**Task description**
Please retype the records below exactly as they appear, leaving out every picture.

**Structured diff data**

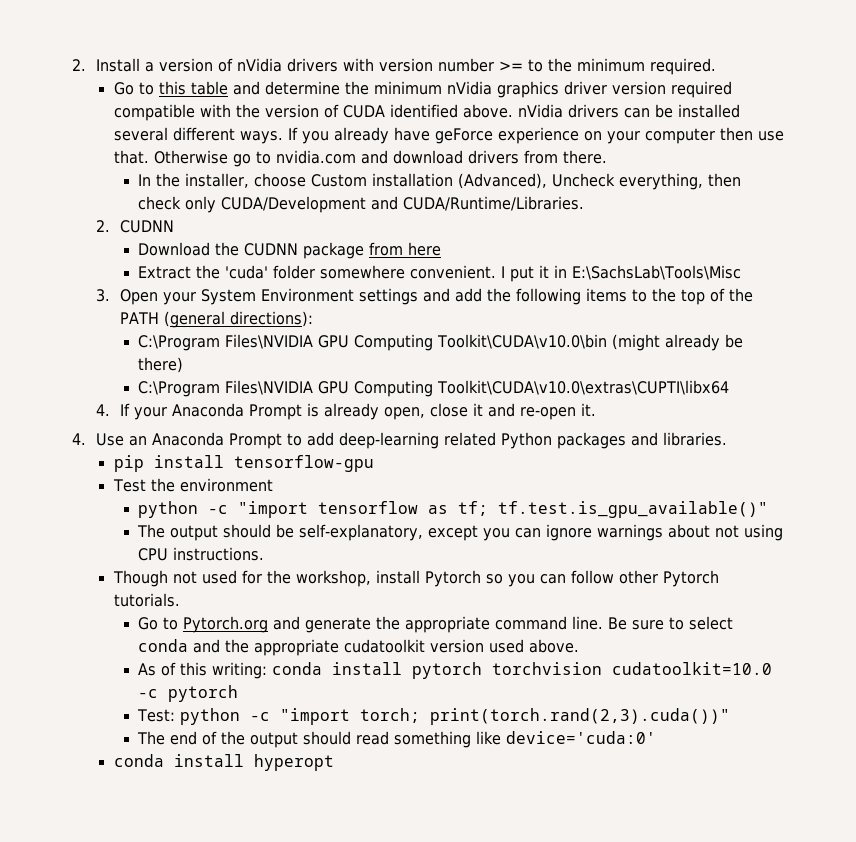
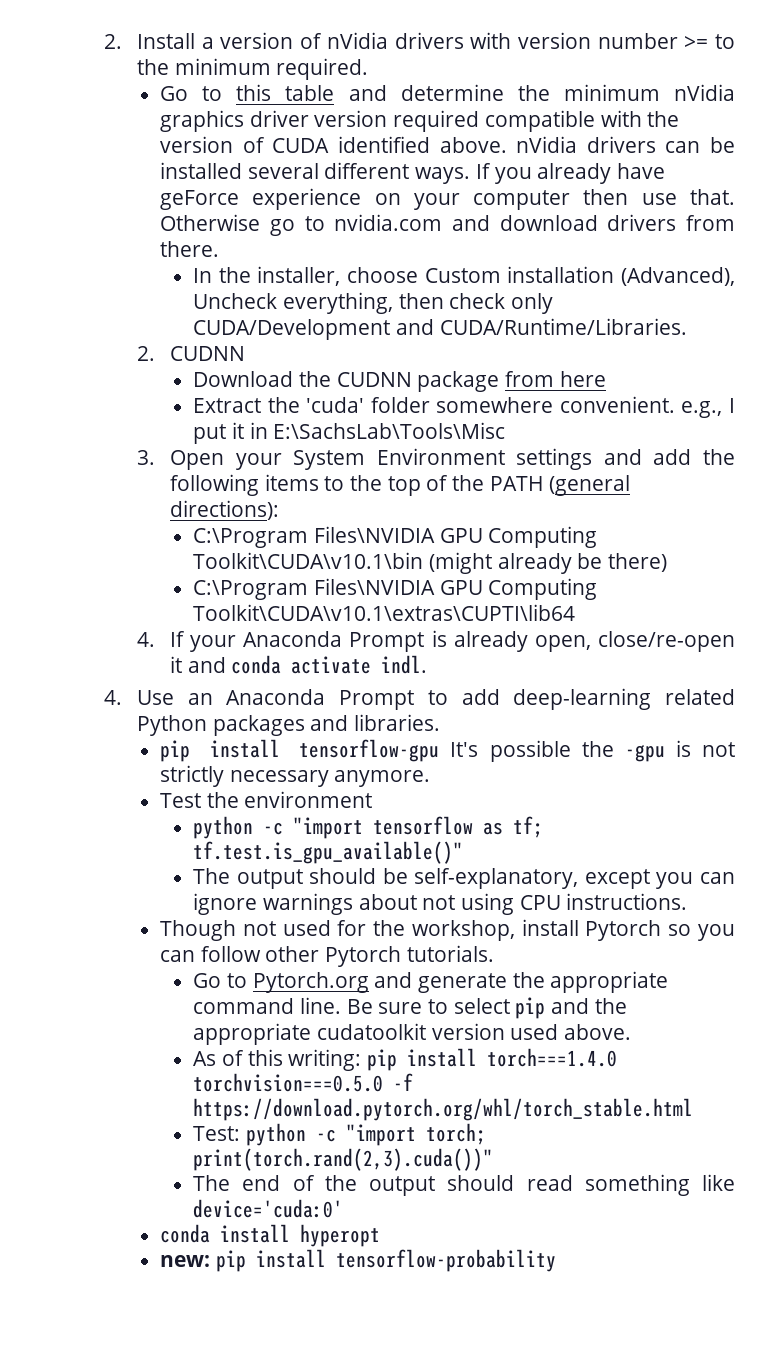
(497, 272) none -> [681,401,723,418] e.g.,
[437,334,608,349] Toolkit\CUDA\v10.0\bin -> [193,552,424,569] Toolkit\CUDA\v10.1\bin
[437,380,730,395] Toolkit\CUDA\v10.0\extras\CUPTI\libx64 -> [193,604,576,621] Toolkit\CUDA\v10.1\extras\CUPTI\lib64
[430,403,469,417] close -> [597,631,735,652] close/re-open
[520,403,597,420] re-open it. -> [231,655,428,674] conda activate indl.
(374, 463) none -> [450,740,735,762] [160,765,431,787] It's possible the -gpu is not strictly necessary anymore.
[138,639,189,652] conda -> [515,997,546,1019] pip
[272,662,773,679] [138,685,239,702] conda install pytorch torchvision cudatoolkit=10.0 -c pytorch -> [366,1048,617,1071] [193,1073,414,1092] [193,1098,694,1121] pip install torch===1.4.0 torchvision===0.5.0 -f https://download.pytorch.org/whl/torch_stable.html
(334, 762) none -> [160,1249,556,1272] // new: pip install tensorflow-probability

**Answer for this exercise**
(497, 272) none -> [681,401,723,418] e.g.,
[437,334,608,349] Toolkit\CUDA\v10.0\bin -> [193,552,424,569] Toolkit\CUDA\v10.1\bin
[437,380,730,395] Toolkit\CUDA\v10.0\extras\CUPTI\libx64 -> [193,604,576,621] Toolkit\CUDA\v10.1\extras\CUPTI\lib64
[430,403,469,417] close -> [597,631,735,652] close/re-open
[520,403,597,420] re-open it. -> [231,655,428,674] conda activate indl.
(374, 463) none -> [450,740,735,762] [160,765,431,787] It's possible the -gpu is not strictly necessary anymore.
[138,639,189,652] conda -> [515,997,546,1019] pip
[272,662,773,679] [138,685,239,702] conda install pytorch torchvision cudatoolkit=10.0 -c pytorch -> [366,1048,617,1071] [193,1073,414,1092] [193,1098,694,1121] pip install torch===1.4.0 torchvision===0.5.0 -f https://download.pytorch.org/whl/torch_stable.html
(334, 762) none -> [160,1249,556,1272] // new: pip install tensorflow-probability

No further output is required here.